Como dice Judt, el problema está en la distancia entre la naturaleza intrínsecamente ética de la toma de decisiones públicas y el carácter utilitario de nuestro debate político-ciudadano. Es decir, en lugar de ponernos de acuerdo en cómo queremos vivir, llevamos la discusión al plano de los costos. Nuestro lenguaje es de medios para responder a la pregunta por los fines. Y terminamos construyendo una sociedad de comunidades cerradas, cuya principal función es mantener fuera a las demás personas, guardando nuestras ventajas para “los nuestros”. Maximizando las utilidades acorde a la racionalidad económica: una actualización de ese dicho popular que dice que “la caridad empieza por casa”. En resumen, apelamos constantemente a valores universales: democracia, justicia, libertad. Pero al momento de llenarlos de contenido, escondemos la cabeza. Nos falta una narración ética, y como nadie parece dispuesto a ofrecerla -porque irónicamente hacerlo también tiene costos- optamos por fijar la utilidad y la eficiencia como criterio rector. Ahí la discusión es siempre “técnica”, y nos permite salvar las preguntas de fondo.

Último hecho noticioso: durante estos días se llevó a cabo una marcha por “la alegría de ser católicos”. No puedo dejar de preguntarme si acaso ese grupo, y todo el resto de ciudadanos que nos declaramos católicos, estamos dispuestos a marchar, no por una autoproclamación, sino por aquellas causas que están verdaderamente en el fondo de la propuesta cristiana. Me pregunto si estamos dispuestos a pensar el mundo desde los excluidos: la frustración de no encontrar trabajo, esa indignación que me hace salir a protestar; la profunda humillación de ser detenido para evitar que ingrese en un barrio.
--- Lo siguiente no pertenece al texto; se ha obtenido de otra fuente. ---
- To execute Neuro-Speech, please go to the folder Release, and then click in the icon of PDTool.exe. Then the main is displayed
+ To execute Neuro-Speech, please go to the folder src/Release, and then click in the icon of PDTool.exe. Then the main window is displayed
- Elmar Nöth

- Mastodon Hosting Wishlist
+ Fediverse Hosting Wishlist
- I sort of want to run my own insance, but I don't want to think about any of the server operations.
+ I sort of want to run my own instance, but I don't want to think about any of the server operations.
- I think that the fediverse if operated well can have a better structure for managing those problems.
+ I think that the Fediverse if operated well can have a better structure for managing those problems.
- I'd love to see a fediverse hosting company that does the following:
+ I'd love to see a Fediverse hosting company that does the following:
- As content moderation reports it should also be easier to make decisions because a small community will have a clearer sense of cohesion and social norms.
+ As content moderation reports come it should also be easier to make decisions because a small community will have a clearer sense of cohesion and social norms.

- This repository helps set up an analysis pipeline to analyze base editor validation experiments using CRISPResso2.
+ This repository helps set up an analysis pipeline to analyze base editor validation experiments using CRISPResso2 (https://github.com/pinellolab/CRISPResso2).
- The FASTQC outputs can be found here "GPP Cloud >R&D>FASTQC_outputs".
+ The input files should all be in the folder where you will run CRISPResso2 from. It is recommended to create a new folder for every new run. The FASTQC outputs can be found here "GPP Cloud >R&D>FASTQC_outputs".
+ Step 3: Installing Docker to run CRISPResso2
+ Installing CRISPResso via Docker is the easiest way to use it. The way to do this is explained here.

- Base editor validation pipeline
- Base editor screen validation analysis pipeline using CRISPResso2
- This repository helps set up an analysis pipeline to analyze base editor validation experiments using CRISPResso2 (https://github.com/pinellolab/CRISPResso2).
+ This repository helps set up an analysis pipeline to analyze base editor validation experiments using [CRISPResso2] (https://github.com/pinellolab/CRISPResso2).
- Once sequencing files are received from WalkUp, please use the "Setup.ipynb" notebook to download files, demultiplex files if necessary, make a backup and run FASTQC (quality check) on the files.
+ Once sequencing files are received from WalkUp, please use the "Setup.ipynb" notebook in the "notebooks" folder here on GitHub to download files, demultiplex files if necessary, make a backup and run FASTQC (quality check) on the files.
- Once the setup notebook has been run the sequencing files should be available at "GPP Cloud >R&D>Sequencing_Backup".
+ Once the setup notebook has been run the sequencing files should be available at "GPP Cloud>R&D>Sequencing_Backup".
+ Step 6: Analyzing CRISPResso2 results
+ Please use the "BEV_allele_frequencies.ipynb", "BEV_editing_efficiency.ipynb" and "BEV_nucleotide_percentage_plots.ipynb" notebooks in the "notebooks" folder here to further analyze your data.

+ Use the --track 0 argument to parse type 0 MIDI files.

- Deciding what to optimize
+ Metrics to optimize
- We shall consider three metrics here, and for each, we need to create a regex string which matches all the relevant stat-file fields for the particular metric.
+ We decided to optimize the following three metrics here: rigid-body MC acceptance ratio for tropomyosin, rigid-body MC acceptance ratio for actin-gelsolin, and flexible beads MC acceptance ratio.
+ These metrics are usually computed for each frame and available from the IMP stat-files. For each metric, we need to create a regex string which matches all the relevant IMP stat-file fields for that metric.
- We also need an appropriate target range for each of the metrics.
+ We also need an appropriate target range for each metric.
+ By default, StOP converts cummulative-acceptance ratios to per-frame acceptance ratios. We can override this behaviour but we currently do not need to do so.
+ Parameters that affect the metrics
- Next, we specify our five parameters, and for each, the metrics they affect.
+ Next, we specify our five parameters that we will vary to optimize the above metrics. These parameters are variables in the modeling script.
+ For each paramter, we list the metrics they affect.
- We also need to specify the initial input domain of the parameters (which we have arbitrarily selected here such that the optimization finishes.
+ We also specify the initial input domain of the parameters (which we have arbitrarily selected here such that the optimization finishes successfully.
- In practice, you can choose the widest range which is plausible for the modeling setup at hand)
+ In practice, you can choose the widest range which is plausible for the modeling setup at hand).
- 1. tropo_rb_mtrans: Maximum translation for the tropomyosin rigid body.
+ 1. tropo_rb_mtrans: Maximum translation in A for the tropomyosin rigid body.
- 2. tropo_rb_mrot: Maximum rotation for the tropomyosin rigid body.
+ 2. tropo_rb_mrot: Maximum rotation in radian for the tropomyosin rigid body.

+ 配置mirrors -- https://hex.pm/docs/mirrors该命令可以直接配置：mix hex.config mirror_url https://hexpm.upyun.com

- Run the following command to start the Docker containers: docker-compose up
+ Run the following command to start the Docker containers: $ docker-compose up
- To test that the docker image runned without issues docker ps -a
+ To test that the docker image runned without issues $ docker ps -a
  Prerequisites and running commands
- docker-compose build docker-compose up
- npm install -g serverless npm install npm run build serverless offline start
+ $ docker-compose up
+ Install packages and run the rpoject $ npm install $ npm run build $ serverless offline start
Me pregunto si estamos dispuestos a ofrecer  una narración ética que pueda ser discutida por todos, en lugar de esconder nuestras inconsecuencias en consideraciones económicas. ¿Tenemos un relato colectivo que ofrecer? La alegría de ser católicos, ¿tiene que ver con una declaración de fe particular que no nos incomode, o con la propuesta de un proyecto de sociedad determinado?

Gandhi decía que si los cristianos se comportaran como Cristo, no habría dudado en convertirse al cristianismo. ¿Utópico, irreal, ingenuo? ¿Inasible para una sociedad moderna y globalizada? ¿Ineficiente? Puede ser. Pero es así como termina este resumen de noticias: hablando precisamente de lo imposible… dicen que de lo otro ya se sabe demasiado.

* Diego es abogado de la P. Universidad Católica de Chile y actualmente trabaja en Infocap, la Universidad del Trabajador.

Chileno. Abogado UC. Ex Director de la Escuela Sindical de Infocap. Profesor ayudante de Derecho Penal. Trabaja actualmente como abogado en litigios.